Task to complete:
Your answer should consist of the lines in the data below that contain "einfach".

Record extracts Start Marker

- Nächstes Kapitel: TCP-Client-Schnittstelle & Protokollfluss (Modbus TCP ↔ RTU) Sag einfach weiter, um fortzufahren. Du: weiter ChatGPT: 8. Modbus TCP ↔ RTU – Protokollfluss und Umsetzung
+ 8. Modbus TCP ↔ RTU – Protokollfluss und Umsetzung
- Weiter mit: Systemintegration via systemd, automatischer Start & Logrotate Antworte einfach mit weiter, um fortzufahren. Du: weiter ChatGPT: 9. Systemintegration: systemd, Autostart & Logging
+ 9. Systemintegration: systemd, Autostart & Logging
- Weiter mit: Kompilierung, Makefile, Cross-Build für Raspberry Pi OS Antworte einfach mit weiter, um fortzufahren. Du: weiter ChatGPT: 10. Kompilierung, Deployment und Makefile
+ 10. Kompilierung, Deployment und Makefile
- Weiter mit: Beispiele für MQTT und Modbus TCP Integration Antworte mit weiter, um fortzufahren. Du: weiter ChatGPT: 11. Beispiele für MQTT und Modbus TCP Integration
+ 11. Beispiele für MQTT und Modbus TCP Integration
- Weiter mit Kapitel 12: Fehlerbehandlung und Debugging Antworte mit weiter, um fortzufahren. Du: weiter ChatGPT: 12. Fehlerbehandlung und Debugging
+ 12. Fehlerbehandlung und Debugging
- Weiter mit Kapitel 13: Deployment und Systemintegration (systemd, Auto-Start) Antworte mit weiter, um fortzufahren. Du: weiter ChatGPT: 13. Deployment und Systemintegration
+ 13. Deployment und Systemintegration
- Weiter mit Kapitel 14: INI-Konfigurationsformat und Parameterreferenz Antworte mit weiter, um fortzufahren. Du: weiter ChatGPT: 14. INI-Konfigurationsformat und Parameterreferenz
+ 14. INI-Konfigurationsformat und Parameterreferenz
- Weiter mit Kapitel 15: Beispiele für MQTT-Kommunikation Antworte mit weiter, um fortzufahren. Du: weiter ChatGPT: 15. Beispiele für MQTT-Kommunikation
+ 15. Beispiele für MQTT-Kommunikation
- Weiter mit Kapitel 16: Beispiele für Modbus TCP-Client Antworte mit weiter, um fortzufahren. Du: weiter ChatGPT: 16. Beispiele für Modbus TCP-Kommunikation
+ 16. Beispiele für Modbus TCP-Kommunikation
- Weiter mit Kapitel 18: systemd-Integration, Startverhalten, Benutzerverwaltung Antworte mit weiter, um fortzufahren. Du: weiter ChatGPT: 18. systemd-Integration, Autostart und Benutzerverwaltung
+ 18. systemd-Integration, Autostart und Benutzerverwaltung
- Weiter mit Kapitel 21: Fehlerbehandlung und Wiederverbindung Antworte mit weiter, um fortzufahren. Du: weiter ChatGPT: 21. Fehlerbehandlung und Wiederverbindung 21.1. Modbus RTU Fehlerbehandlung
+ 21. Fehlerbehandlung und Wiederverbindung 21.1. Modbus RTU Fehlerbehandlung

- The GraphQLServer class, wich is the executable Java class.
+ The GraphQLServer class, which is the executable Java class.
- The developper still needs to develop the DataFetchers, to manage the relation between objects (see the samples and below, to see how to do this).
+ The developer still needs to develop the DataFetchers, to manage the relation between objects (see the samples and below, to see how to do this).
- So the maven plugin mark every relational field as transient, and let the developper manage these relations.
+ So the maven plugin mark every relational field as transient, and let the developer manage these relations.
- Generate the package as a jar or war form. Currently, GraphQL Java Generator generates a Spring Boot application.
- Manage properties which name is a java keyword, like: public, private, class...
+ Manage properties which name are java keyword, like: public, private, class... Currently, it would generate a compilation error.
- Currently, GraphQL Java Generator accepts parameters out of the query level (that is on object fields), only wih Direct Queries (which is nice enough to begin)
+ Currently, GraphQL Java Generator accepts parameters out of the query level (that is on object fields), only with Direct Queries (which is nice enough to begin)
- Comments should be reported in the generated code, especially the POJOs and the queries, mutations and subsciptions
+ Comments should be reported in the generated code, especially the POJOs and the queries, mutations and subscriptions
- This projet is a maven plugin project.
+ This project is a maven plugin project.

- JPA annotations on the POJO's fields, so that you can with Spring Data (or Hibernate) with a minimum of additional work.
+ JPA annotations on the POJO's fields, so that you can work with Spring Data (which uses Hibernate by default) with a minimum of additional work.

Record extracts End Marker

Response:
- Nächstes Kapitel: TCP-Client-Schnittstelle & Protokollfluss (Modbus TCP ↔ RTU) Sag einfach weiter, um fortzufahren. Du: weiter ChatGPT: 8. Modbus TCP ↔ RTU – Protokollfluss und Umsetzung
- Weiter mit: Systemintegration via systemd, automatischer Start & Logrotate Antworte einfach mit weiter, um fortzufahren. Du: weiter ChatGPT: 9. Systemintegration: systemd, Autostart & Logging
- Weiter mit: Kompilierung, Makefile, Cross-Build für Raspberry Pi OS Antworte einfach mit weiter, um fortzufahren. Du: weiter ChatGPT: 10. Kompilierung, Deployment und Makefile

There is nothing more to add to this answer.